What the task requires
Go through the material below, find each line with the word "none", and copy those lines.

Available data

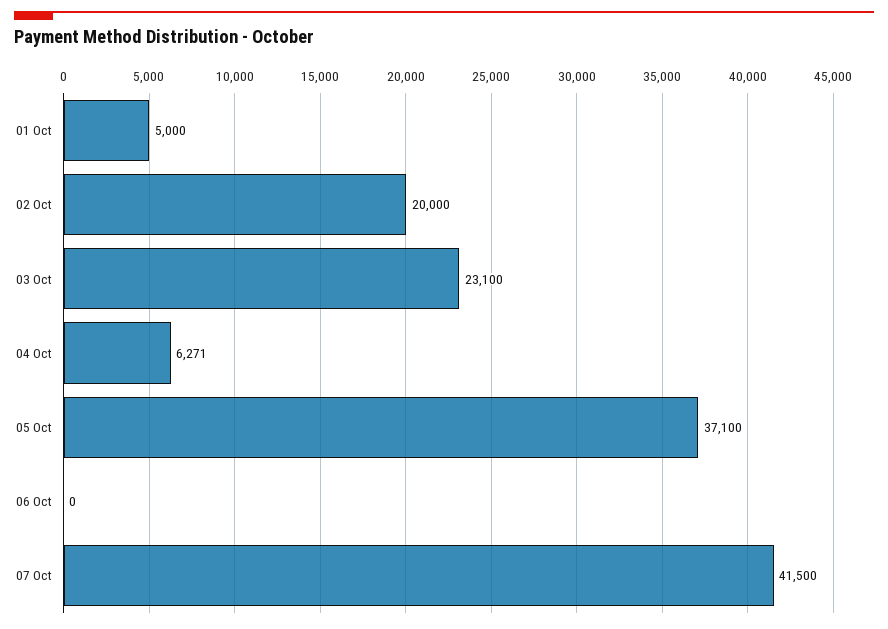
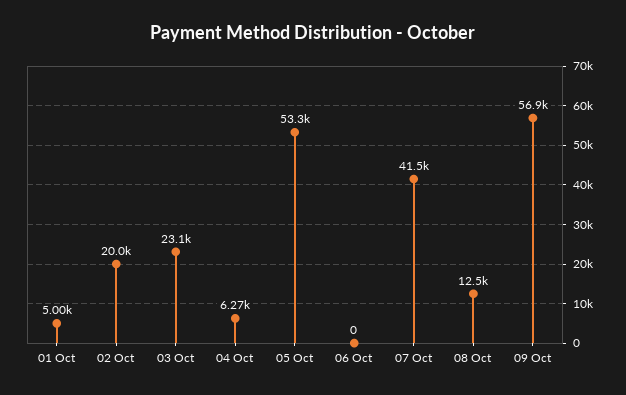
05 Oct: 37100 -> 53300
08 Oct: none -> 12500
09 Oct: none -> 56900

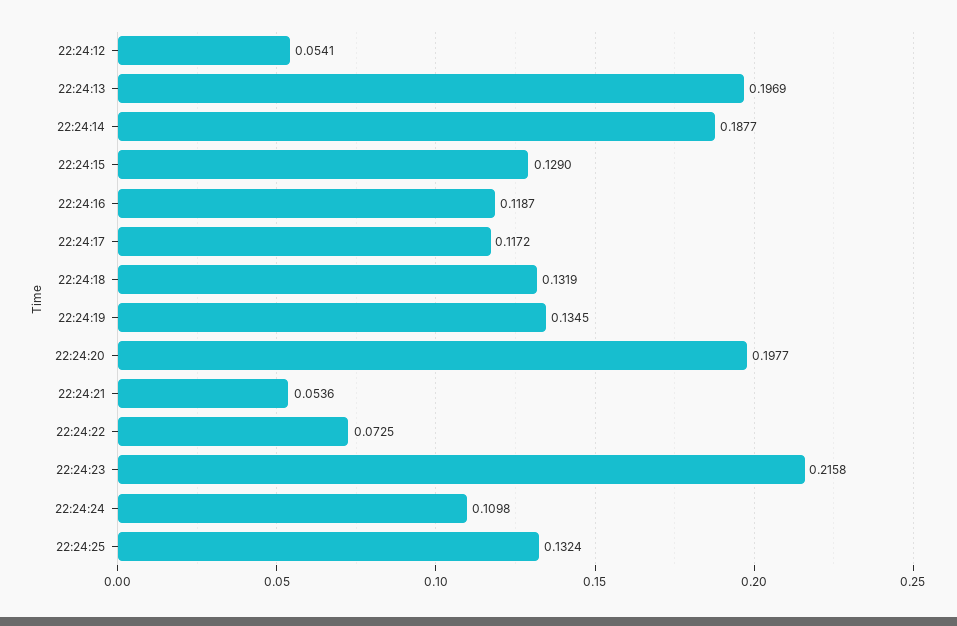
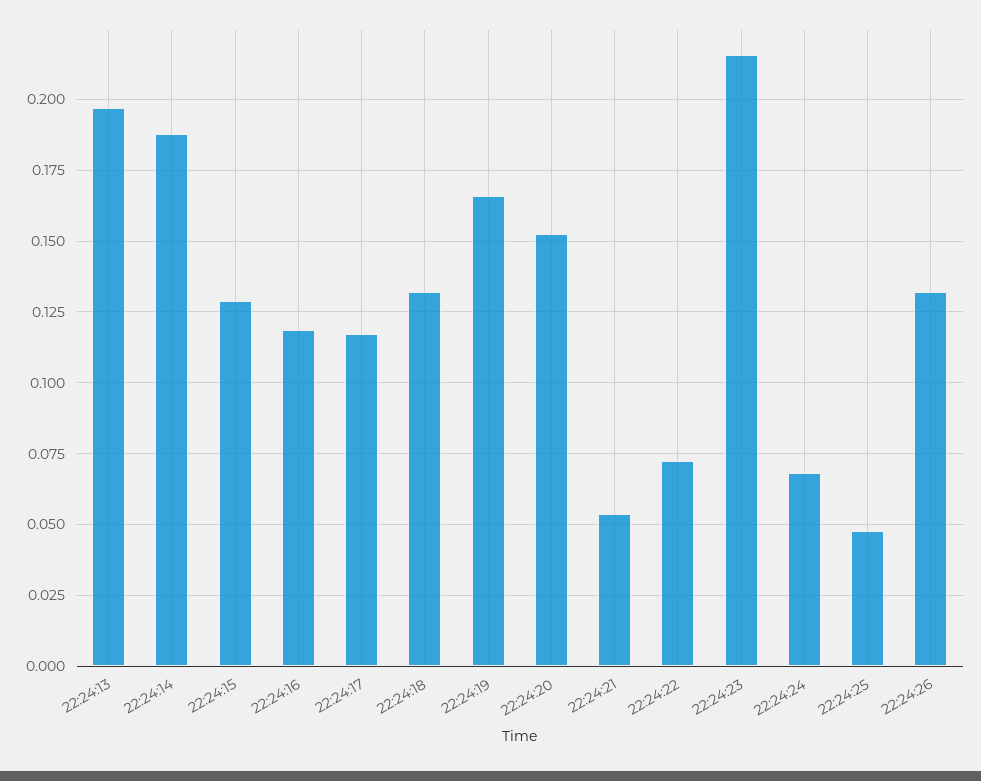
22:24:12: 0.0541 -> none
22:24:19: 0.1345 -> 0.165
22:24:20: 0.1977 -> 0.1525
22:24:24: 0.1098 -> 0.0675
22:24:25: 0.1324 -> 0.0475
22:24:26: none -> 0.1325

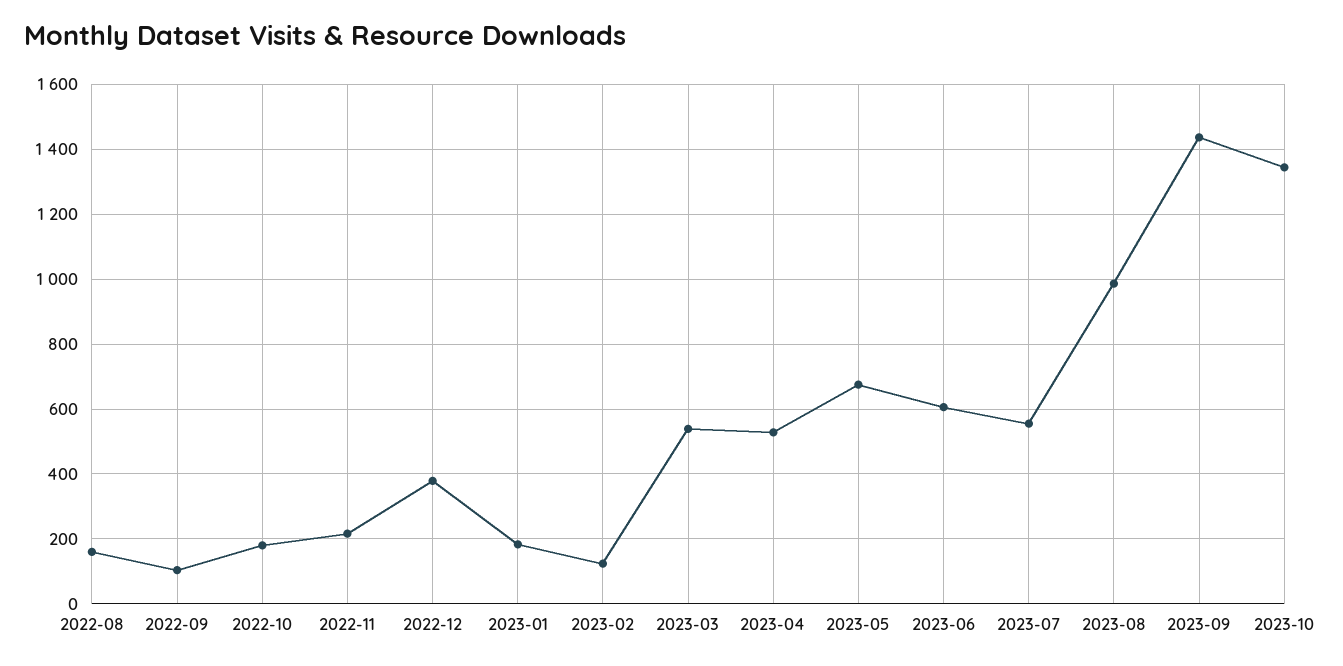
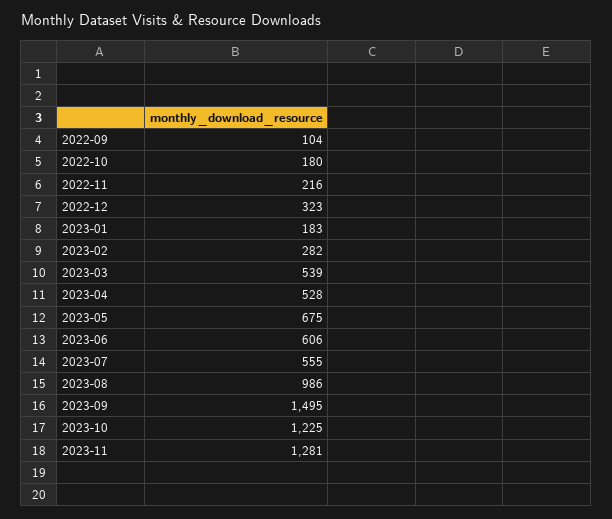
2022-08: 160 -> none
2022-12: 380 -> 323
2023-02: 120 -> 282
2023-09: 1440 -> 1495
2023-10: 1340 -> 1225
2023-11: none -> 1281

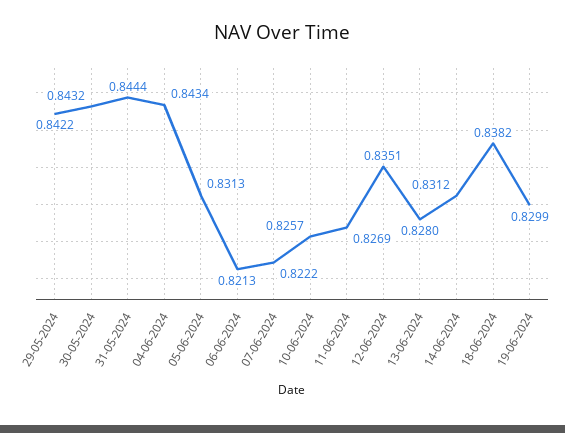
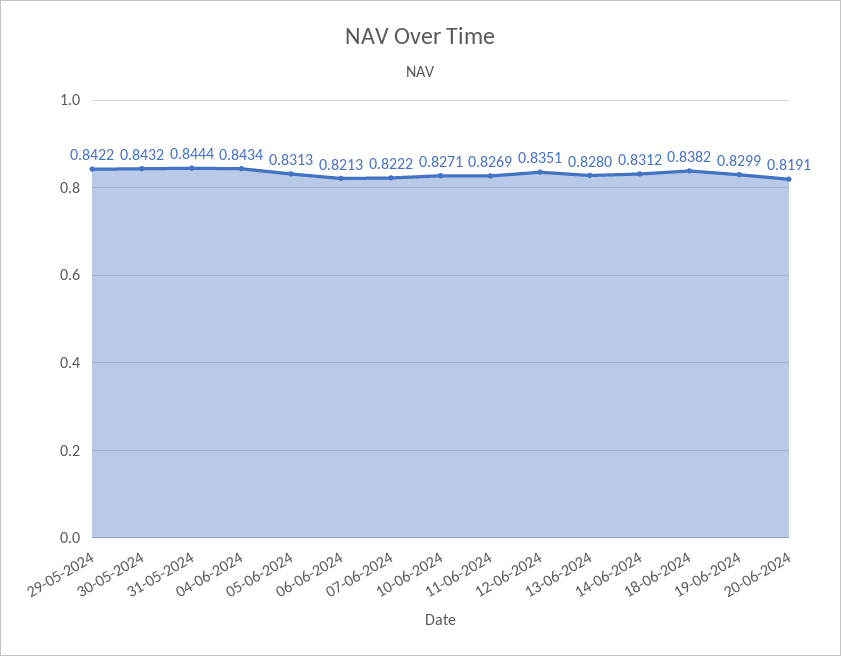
10-06-2024: 0.8257 -> 0.8271
20-06-2024: none -> 0.8191

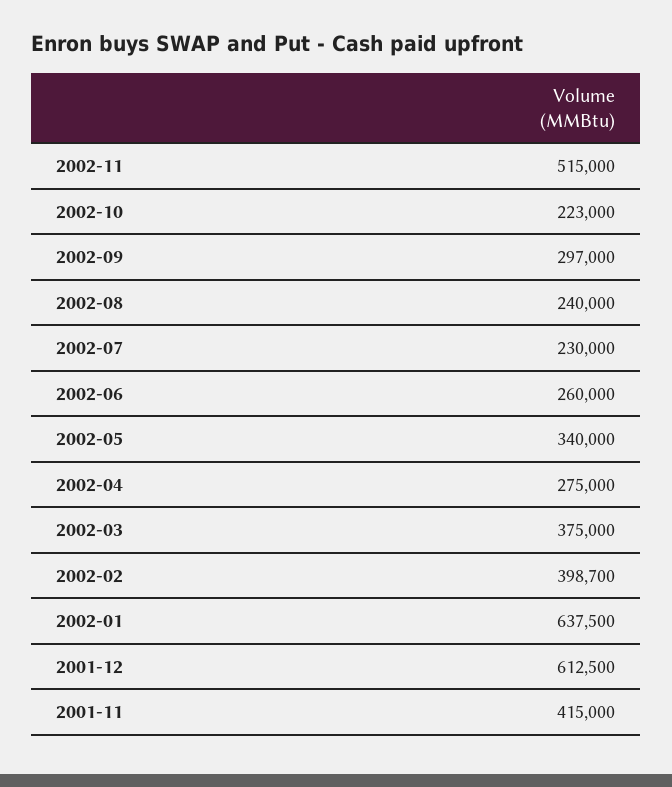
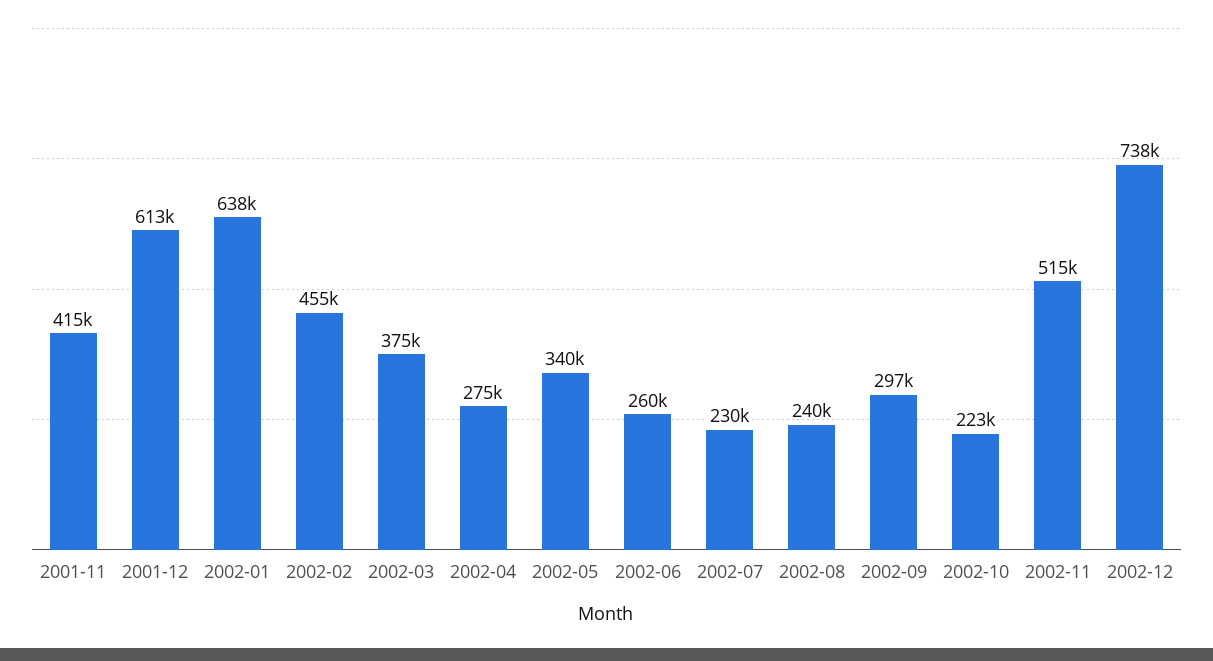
2002-02: 398700 -> 455000
2002-12: none -> 738000

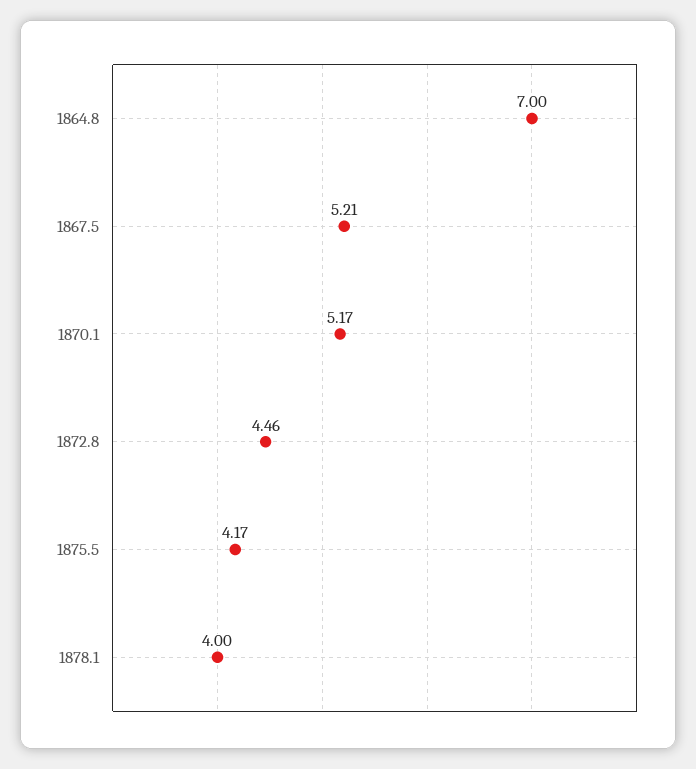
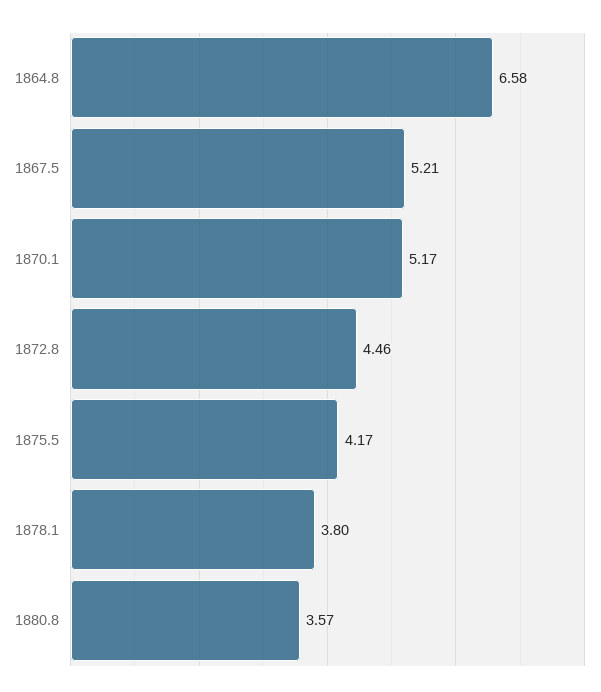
1864.8: 7 -> 6.58
1878.1: 4 -> 3.8
1880.8: none -> 3.57

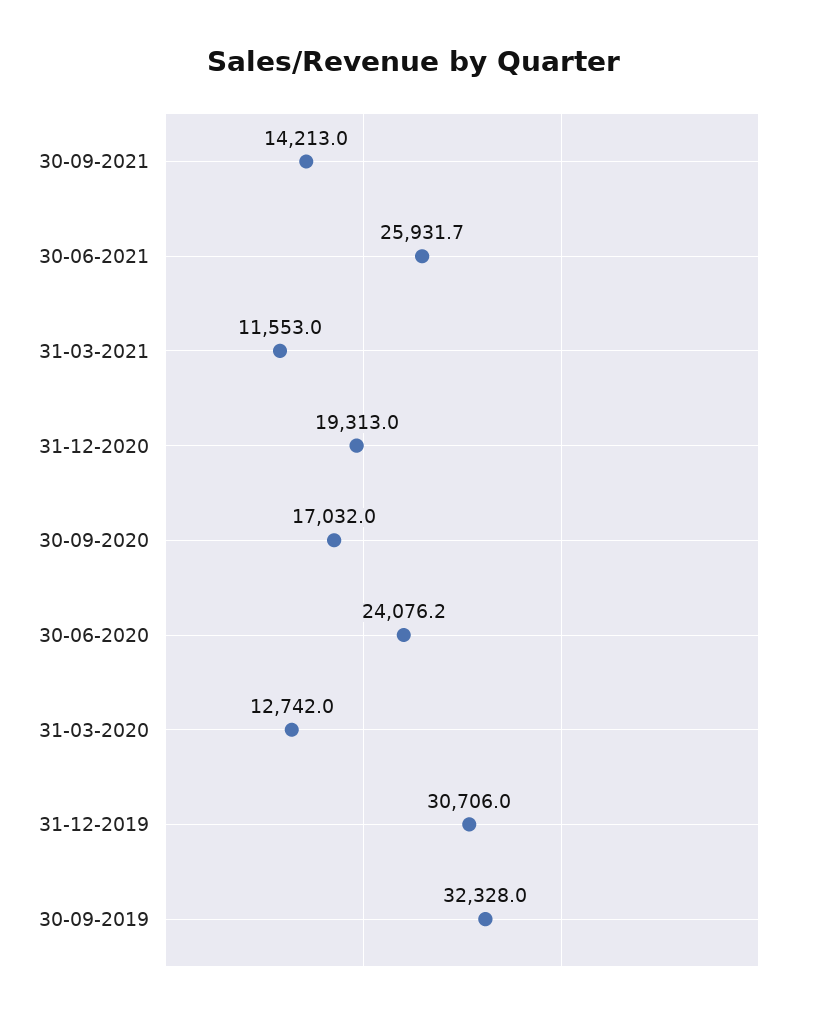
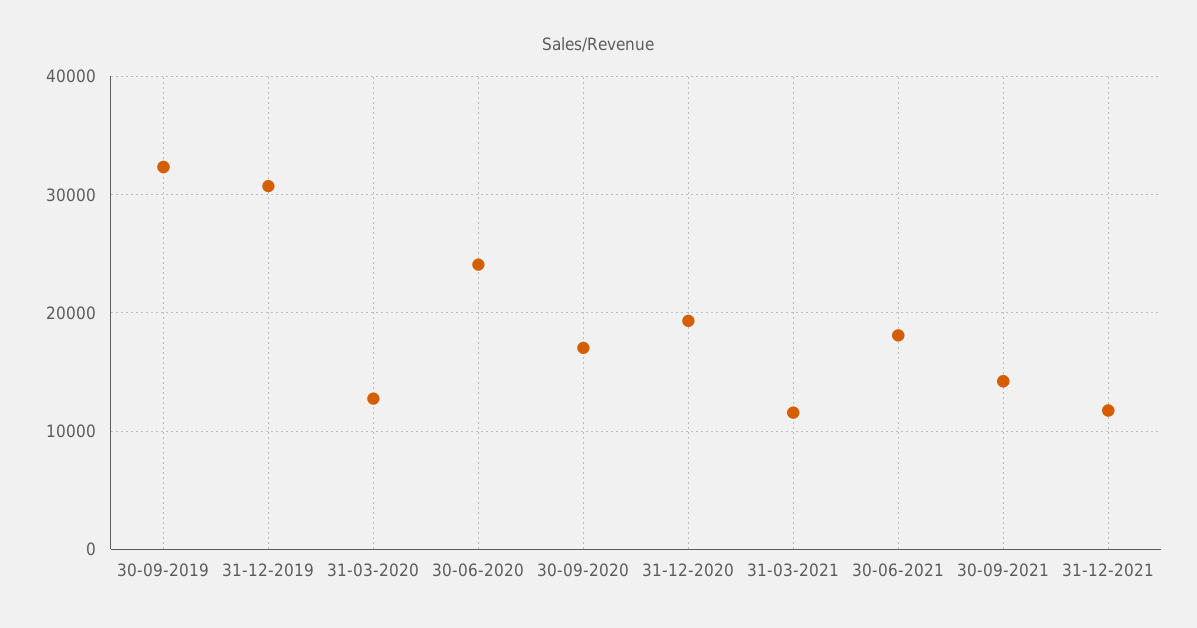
30-06-2021: 25931.7 -> 18000
31-12-2021: none -> 12000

Answer area
08 Oct: none -> 12500
09 Oct: none -> 56900
22:24:12: 0.0541 -> none
22:24:26: none -> 0.1325
2022-08: 160 -> none
2023-11: none -> 1281
20-06-2024: none -> 0.8191
2002-12: none -> 738000
1880.8: none -> 3.57
31-12-2021: none -> 12000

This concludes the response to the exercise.